Each time a line of the listing holds "Monitoring", copy that line.

==================================================

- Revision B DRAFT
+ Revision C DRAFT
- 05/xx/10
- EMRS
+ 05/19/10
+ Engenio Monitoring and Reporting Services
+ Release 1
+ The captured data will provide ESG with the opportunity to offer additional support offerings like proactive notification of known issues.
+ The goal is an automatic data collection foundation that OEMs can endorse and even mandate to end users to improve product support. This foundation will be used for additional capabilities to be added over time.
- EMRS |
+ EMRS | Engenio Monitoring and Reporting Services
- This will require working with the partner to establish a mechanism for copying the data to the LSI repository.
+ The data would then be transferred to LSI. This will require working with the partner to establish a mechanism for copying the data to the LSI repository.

==================================================

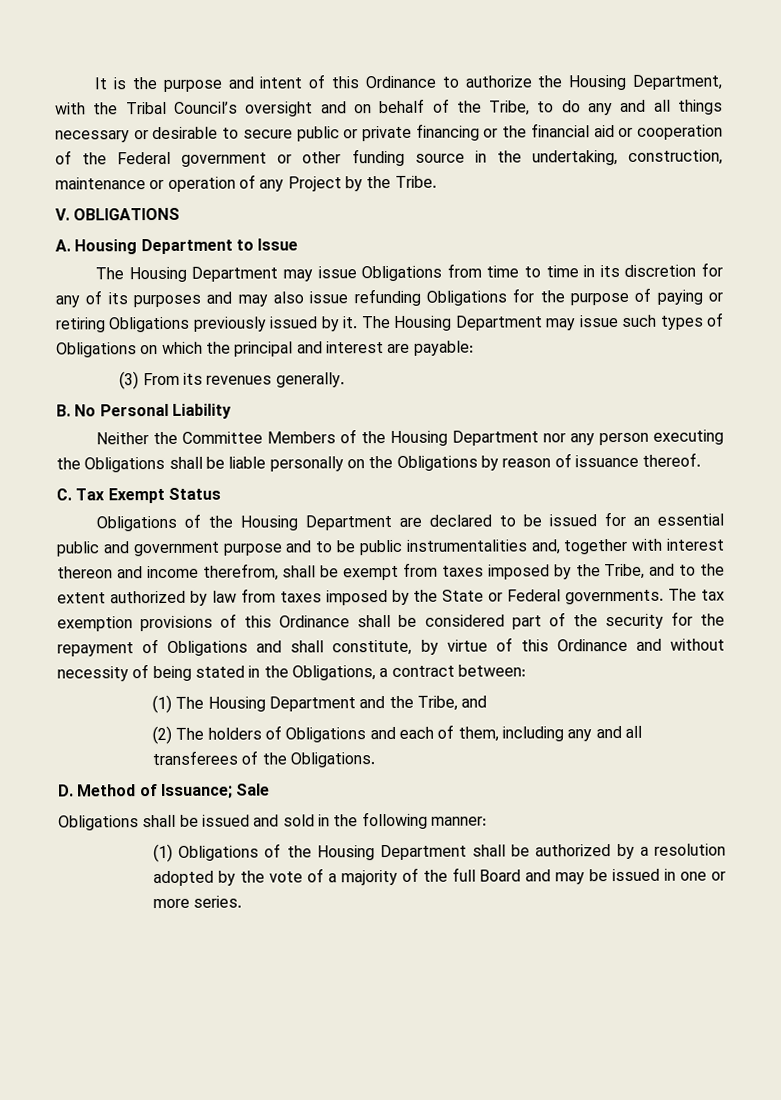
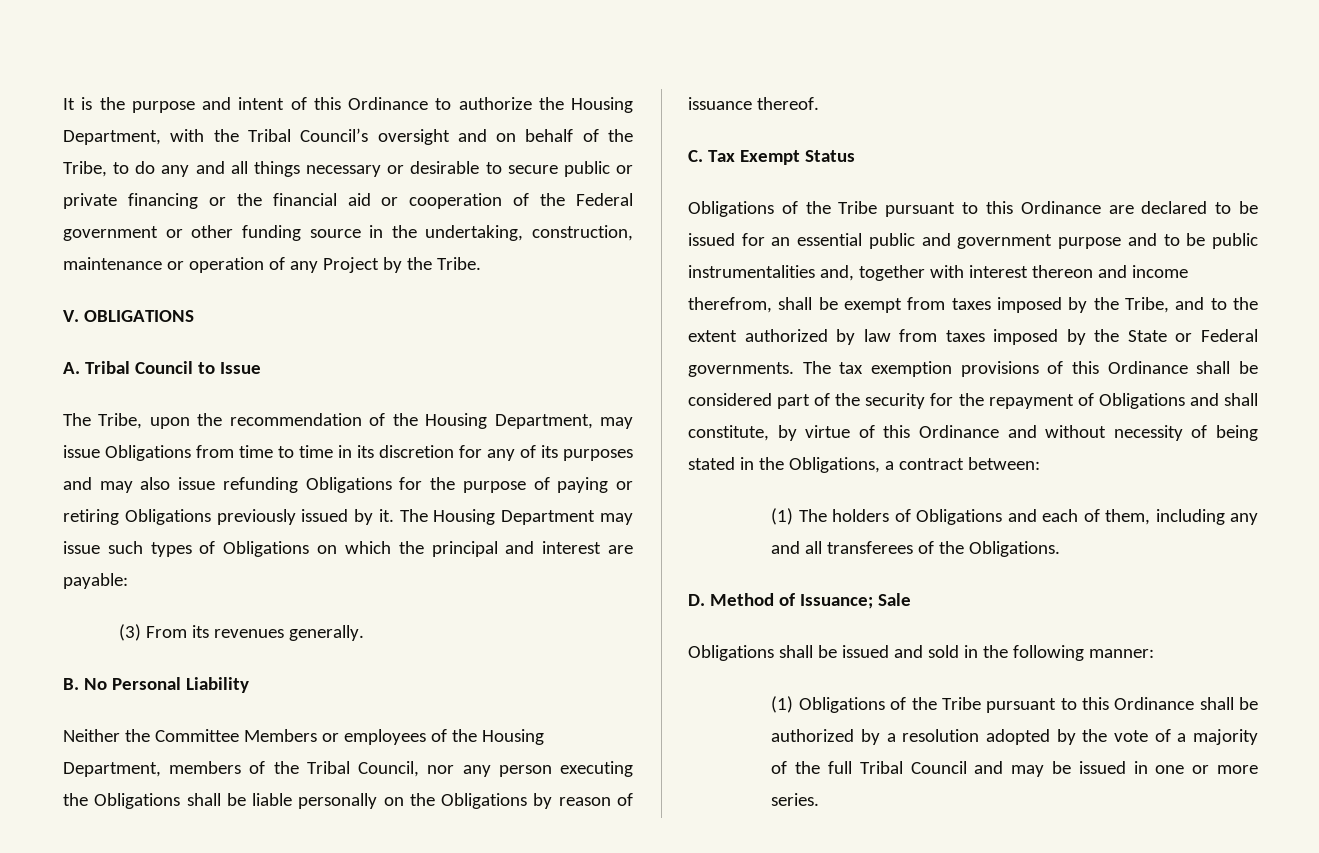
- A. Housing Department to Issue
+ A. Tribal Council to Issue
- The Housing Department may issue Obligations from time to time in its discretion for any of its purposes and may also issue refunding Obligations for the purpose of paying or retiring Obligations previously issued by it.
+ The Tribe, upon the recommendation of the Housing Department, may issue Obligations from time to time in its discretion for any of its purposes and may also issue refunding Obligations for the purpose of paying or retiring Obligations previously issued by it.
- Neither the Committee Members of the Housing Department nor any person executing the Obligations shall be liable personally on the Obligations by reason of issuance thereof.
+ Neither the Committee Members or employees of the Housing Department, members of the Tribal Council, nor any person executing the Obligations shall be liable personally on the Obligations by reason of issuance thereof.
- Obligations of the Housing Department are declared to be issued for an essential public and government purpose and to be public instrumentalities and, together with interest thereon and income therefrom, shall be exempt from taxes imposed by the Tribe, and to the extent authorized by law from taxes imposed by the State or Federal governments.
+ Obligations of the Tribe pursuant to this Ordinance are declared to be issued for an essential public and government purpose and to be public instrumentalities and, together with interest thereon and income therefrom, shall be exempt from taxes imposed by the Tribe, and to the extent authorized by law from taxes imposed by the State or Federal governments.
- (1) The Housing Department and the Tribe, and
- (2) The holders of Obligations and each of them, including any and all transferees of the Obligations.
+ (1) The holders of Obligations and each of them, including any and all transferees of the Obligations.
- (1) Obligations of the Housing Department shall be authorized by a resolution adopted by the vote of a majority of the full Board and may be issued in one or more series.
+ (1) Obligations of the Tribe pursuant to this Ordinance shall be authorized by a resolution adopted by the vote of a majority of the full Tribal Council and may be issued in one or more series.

==================================================

#### Finished exercise
+ Engenio Monitoring and Reporting Services
+ EMRS | Engenio Monitoring and Reporting Services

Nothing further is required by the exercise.